A due settimane dal voto che deciderà il prossimo futuro Governatore della Campania, fervono le attività di campagna elettorale dei vari candidati. La candidata capolista del Pd ad Avellino e presidente del partito provinciale Roberta Santaniello è in tour da giorni per le varie comunità d’Irpinia, spiegando alla cittadinanza il programma elettorale della coalizione che sosterrà Vincenzo De Luca all’importante appuntamento elettorale del prossimo 31 maggio.

Santaniello, come procede la sua campagna elettorale?

“Il nostro impegno è al massimo. La carovana #generazionefuturo sta approdando in tutti i comuni d’Irpinia per incontrare le comunità, per ascoltare tutti e discutere dei loro problemi aprendo quel dialogo necessario per trovare insieme soluzioni serie e durature. Stiamo vivendo questa campagna elettorale in modo entusiasmante e il lavoro di squadra ci arricchisce e ci completa riempiendo il bagaglio personale con cose che sicuramente non si apprendono solo dai libri di scuola e realizzando una fantastica rete di rapporti umani”.

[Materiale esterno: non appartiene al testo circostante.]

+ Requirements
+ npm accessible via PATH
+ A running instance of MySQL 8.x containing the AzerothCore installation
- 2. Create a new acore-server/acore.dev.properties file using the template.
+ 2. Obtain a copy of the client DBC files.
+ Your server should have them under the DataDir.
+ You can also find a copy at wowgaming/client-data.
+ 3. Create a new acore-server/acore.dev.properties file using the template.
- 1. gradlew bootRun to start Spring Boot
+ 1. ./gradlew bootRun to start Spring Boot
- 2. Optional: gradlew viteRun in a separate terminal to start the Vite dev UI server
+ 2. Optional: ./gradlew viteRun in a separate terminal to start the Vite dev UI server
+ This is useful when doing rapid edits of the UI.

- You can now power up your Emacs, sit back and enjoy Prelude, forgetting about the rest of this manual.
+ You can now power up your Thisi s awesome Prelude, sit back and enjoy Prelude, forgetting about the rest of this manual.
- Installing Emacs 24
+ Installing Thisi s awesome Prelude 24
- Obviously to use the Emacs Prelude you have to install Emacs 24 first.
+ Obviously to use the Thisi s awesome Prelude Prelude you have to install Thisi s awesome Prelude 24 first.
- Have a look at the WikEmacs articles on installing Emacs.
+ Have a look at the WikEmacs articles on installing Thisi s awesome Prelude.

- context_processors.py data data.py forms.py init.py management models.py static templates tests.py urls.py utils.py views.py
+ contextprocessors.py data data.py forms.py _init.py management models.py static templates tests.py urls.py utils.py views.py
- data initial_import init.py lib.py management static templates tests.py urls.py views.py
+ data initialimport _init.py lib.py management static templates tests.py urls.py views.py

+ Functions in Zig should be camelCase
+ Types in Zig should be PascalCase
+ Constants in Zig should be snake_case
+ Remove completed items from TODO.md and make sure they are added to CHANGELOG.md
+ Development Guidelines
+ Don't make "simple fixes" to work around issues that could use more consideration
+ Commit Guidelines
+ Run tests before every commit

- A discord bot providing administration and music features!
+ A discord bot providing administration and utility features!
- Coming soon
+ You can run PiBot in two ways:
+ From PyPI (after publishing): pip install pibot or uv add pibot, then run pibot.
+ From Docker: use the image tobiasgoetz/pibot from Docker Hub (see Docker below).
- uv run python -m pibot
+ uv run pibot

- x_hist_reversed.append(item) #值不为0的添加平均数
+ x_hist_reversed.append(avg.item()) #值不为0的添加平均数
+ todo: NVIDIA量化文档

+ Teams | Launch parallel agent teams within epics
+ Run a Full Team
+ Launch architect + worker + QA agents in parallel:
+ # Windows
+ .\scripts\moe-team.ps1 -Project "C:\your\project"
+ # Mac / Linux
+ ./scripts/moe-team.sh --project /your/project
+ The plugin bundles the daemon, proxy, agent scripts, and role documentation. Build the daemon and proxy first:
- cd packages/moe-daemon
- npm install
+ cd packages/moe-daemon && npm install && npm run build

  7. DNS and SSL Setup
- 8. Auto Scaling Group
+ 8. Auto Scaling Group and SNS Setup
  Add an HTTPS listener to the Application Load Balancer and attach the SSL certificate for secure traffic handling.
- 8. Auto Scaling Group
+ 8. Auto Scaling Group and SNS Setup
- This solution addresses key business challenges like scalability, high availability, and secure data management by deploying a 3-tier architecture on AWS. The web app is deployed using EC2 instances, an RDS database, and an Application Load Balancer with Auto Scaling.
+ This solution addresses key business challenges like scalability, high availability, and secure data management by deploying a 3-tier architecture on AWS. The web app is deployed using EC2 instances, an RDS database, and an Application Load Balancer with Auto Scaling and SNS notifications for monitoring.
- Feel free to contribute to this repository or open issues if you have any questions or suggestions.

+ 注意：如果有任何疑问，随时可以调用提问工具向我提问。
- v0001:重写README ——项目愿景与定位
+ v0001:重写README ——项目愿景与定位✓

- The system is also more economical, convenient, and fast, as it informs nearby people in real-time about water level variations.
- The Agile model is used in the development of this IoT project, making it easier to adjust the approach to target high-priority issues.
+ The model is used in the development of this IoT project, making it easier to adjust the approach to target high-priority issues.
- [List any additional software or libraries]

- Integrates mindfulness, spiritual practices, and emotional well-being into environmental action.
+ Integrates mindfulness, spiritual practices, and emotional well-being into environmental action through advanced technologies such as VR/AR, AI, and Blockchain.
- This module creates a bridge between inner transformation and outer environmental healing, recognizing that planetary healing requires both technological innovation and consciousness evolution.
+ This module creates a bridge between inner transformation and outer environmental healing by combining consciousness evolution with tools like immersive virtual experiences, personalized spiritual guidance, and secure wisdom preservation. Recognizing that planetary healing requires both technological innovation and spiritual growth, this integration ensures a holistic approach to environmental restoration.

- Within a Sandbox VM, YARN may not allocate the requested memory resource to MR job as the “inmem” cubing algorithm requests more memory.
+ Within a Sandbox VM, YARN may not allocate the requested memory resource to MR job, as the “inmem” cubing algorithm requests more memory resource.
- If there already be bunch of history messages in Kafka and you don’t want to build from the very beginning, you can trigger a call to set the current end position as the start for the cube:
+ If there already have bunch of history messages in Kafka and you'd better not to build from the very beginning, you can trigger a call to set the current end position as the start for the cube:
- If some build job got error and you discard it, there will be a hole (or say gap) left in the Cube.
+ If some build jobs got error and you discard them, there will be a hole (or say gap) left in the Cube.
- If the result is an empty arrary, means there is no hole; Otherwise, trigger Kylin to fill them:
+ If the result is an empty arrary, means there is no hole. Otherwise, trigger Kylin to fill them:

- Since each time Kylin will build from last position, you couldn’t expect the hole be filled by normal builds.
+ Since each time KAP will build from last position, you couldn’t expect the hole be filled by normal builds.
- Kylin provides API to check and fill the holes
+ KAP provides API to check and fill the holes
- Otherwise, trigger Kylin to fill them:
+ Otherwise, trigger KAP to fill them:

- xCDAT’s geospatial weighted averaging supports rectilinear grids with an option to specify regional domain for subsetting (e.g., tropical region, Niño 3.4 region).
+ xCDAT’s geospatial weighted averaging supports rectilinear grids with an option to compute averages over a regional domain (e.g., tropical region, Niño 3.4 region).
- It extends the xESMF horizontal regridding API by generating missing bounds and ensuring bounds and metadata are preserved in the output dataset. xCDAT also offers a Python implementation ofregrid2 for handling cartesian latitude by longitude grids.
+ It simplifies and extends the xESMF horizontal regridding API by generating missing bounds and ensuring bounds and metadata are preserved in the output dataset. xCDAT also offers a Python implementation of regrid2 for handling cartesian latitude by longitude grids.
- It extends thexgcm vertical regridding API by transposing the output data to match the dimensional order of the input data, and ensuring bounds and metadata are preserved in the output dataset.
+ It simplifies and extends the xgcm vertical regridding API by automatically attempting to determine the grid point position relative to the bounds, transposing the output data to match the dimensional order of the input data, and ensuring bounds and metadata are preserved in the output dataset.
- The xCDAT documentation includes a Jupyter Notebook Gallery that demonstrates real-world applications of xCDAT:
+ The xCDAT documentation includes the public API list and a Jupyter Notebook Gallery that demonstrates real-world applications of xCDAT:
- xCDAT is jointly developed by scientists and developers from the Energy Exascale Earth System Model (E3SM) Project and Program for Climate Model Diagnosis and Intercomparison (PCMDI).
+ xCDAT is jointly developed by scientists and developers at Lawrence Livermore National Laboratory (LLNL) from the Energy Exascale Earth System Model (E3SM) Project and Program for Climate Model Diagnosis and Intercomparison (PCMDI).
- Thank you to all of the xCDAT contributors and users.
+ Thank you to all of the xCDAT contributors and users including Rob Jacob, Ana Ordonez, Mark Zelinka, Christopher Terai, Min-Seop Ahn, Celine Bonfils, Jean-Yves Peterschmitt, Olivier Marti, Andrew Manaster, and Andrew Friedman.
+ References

Ma veniamo alla sua agenda politica. Ci racconti quali impegni intende portare in Regione?

“Ho avuto modo di presentare i miei 10 dieci punti per l’Irpinia. Una traccia da seguire nella prossima legislatura regionale, dove conto di parteciparvi sedendo in Consiglio regionale. Partiremo dalle comunità montane, per passare ai problemi del territorio, ai giovani e al lavoro. Una serie di idee e progetti che dovranno essere tramutati anche in proposte di legge. Per questo, chiedo agli elettori di provare a valutare anche la capacità di proposta dei singoli candidati, oltre le appartenenze politiche e le amicizie dovrà essere preso in considerazione anche la qualità ed il merito. La mia candidatura che nasce come candidatura di garanzia per tutte le anime del partito democratico, sostenuta anche dal candidato presidente Vincenzo De Luca, rappresenta tutte le persone libere che non hanno né padroni ne padrini, liberi da sempre: ieri, oggi e domani. Tuttavia, penso che la politica sia capacità di proposta e risoluzione dei problemi. L’Irpinia evidentemente sconta il ritardo di non poter più contare su delle teste pensanti, ma su mestieranti che hanno bisogno di una poltrona per poter sbarcare il lunario”.

Ma di questo neanche il centrosinistra sembra essere immune…

“Guardi, sinistra, destra, centro e grilli parlanti, sono categorie logore di una politica in grande transizione che prima o poi dovrà approdare ad una fase di stabilizzazione. Le regionali, per quanto ci riguardano, sono pressoché elezioni amministrative dove si confrontano due modelli di governo antitetici. Uno che già abbiamo visto con Caldoro, i cui risultati sono sotto gli occhi di tutti: tagli generalizzati in ogni settore, assenza di programmazione, crisi occupazionale. E poi ci siamo noi che, proponendo De Luca, abbiamo già detto tutto: efficienza e qualità nell’amministrare la regione. Siamo convinti che l’esperienza e il piglio dell’ex sindaco di Salerno sono ingredienti utili per una nuova ripartenza”.

Crede nel tandem per la raccolta delle preferenze?

“Credo in me stessa, nelle mie potenzialità di giovane donna impegnata in politica. Non ho bisogno di autocelebrazioni, ma di sostegno leale e convinto intorno ad un progetto di crescita e di sviluppo della nostra regione. L’Irpinia per la sue potenzialità e specificità naturali ha le caratteristiche per porsi al traino della nostra economia regionale. Non credo, in tutta sincerità, che la fascia costiera abbia più occasioni delle aree interne a parità di risorse ed interventi pubblici. La verità è che siamo stati sempre considerati un vera e propria appendice”.

Quale il messaggio che rivolge agli elettori?

“Di andare al voto innanzitutto. Dobbiamo battere l’indifferenza e la disaffezione verso la politica, perché anche se noi non ci interessiamo di essa lei continuerà ad interessarsi di noi, compiendo scelte che ci riguardano da vicino. Il messaggio è chiaro: sono la candidata più giovane nella lista che certamente esprimerà un consigliere regionjale: non sprechiamo l’occasione e diamo concretezza a quell’auspicato ricambio di classe dirigente più volte invocato”.